The Color Wheel (2011)
Everybody else sucks. It’s partially true, but it’s also one of those things that people tell themselves in order to come to grips with their loneliness and contempt. On the strength of his first three features, Alex Ross Perry has become American cinema’s poet laureate of that sweet notion, tackling the age-old frustrations of academics and other misanthropes with a uniquely millennial charm offensive.
More so even than his debut Impolex or the forthcoming, brilliantly bitter Listen Up Philip, 2011’s The Color Wheel is the purest distillation of Perry’s approach to other people. Unfortunately, writing about the movie for readers who ostensibly haven’t seen it is an exercise in misdirection.

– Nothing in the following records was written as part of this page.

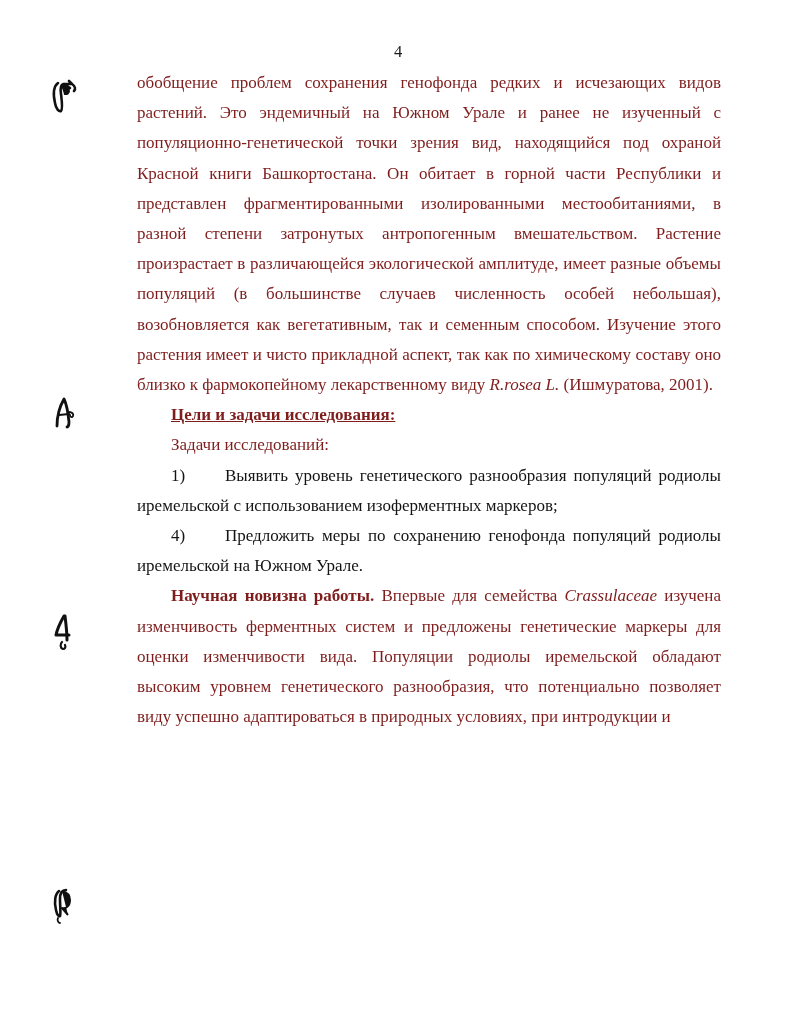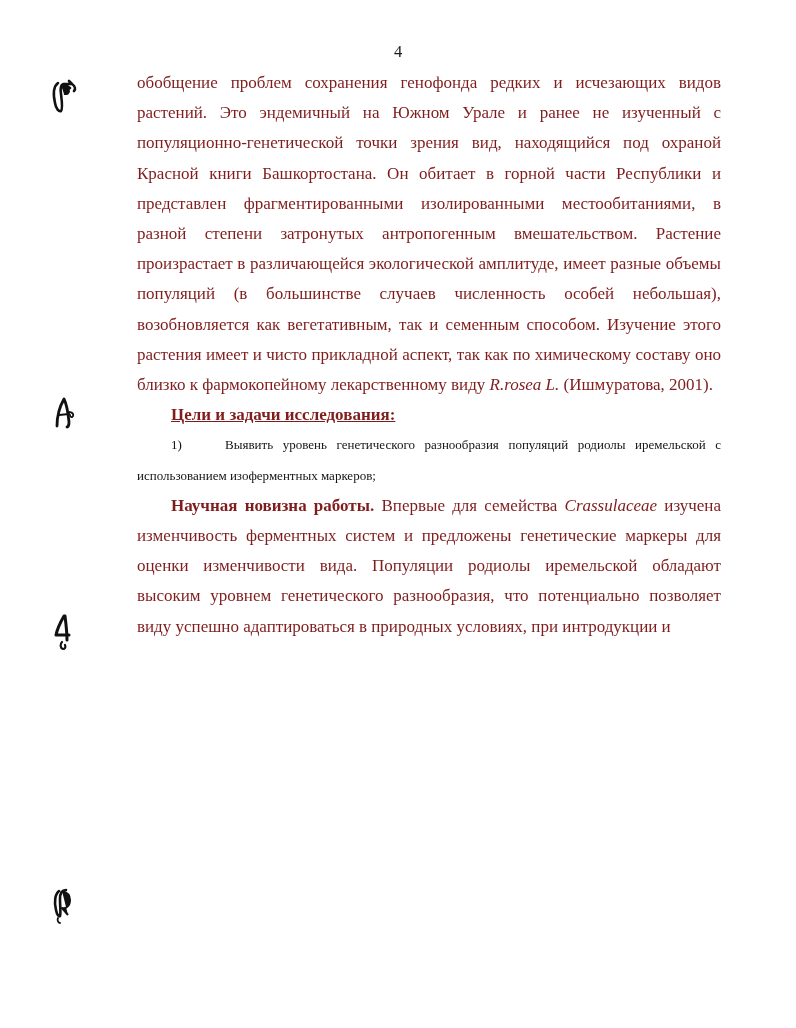--- a/index.html
+++ b/index.html
@@ -49,21 +49,21 @@
   .para.indent {
     text-indent: 34px;
   }
   .para.no-indent {
     text-indent: 0;
   }
 
   
   .task {
     margin: 0;
-    font-size: 13px;
+    font-size: 17px;
     line-height: 30.2px;
     text-align: justify;
     color: #141414;
     position: relative;
     padding-left: 0;
   }
   .task .marker {
     display: inline-block;
     width: 34px;
     margin-left: 34px;
@@ -128,22 +128,24 @@
     </svg>
   </div>
 
   <div class="text-column">
 
     <p class="para no-indent"><span>обобщение проблем сохранения генофонда редких и исчезающих видов растений. Это эндемичный на Южном Урале и ранее не изученный с популяционно-генетической точки зрения вид, находящийся под охраной Красной книги Башкортостана. Он обитает в горной части Республики и представлен фрагментированными изолированными местообитаниями, в разной степени затронутых антропогенным вмешательством. Растение произрастает в различающейся экологической амплитуде, имеет разные объемы популяций (в большинстве случаев численность особей небольшая), возобновляется как вегетативным, так и семенным способом. Изучение этого растения имеет и чисто прикладной аспект, так как по химическому составу оно близко к фармокопейному лекарственному виду </span><i class="ital">R.rosea L.</i><span> (Ишмуратова, 2001).</span></p>
 
     <p class="para indent"><b class="bold"><u class="uline">Цели и задачи исследования:</u></b></p>
 
 
+    <p class="para indent"><span>Задачи исследований:</span></p>
 
     <p class="task"><span class="marker">1)</span><span>Выявить уровень генетического разнообразия популяций родиолы иремельской с использованием изоферментных маркеров;</span></p>
 
 
 
+    <p class="task"><span class="marker">4)</span><span>Предложить меры по сохранению генофонда популяций родиолы иремельской на Южном Урале.</span></p>
 
     <p class="para indent"><b class="bold">Научная новизна работы.</b><span> Впервые для семейства </span><i class="ital">Crassulaceae</i><span> изучена изменчивость ферментных систем и предложены генетические маркеры для оценки изменчивости вида. Популяции родиолы иремельской обладают высоким уровнем генетического разнообразия, что потенциально позволяет виду успешно адаптироваться в природных условиях, при интродукции и</span></p>
 
   </div>
 </div>
 
 </body></html>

Reducing the film to its basics, The Color Wheel is the story of Colin (Perry) and his sister JR (Carlen Altman), two twentysomething siblings who embark on a road trip to move her stuff out of her ex-boyfriend’s house. Their relationship is a bit strained, as these two severely similar people have convinced themselves that they have very different perspectives on the world. She wants to be a local news anchor. He wants to be nothing (if only because that makes it easier to mock everyone for their choices). Suffice to say, Colin and JR are in a very different place by the time the movie comes to a rather abrupt end some 82 minutes later.
To some extent, The Color Wheel is a romantic comedy in which the leads are related to each other by blood. For much of the film, Colin and JR’s relationship so mimics the genre’s classic trajectory that they might as well be played by Tom Hanks and Meg Ryan. A vaguely transgressive feeling hangs around the fringe of each frame like a phantom smell. Adding to that sense is the fact that the movie was shot to look like an old home video’s nightmare; cinematographer Sean Williams captures the reconciliatory road trip on a stressed, almost hallucinatory black-and-white 16mm film stock.
Almost every moment of the film is hilarious in one way or another, but the humor is so unsparingly true that it’s not really laugh-out-loud funny, in much the same way that no one ever really laughs while looking in the mirror. Even if its details don’t reflect a common reality, The Color Wheel is nevertheless a caustically honest portrait of how complicated it can be to love oneself.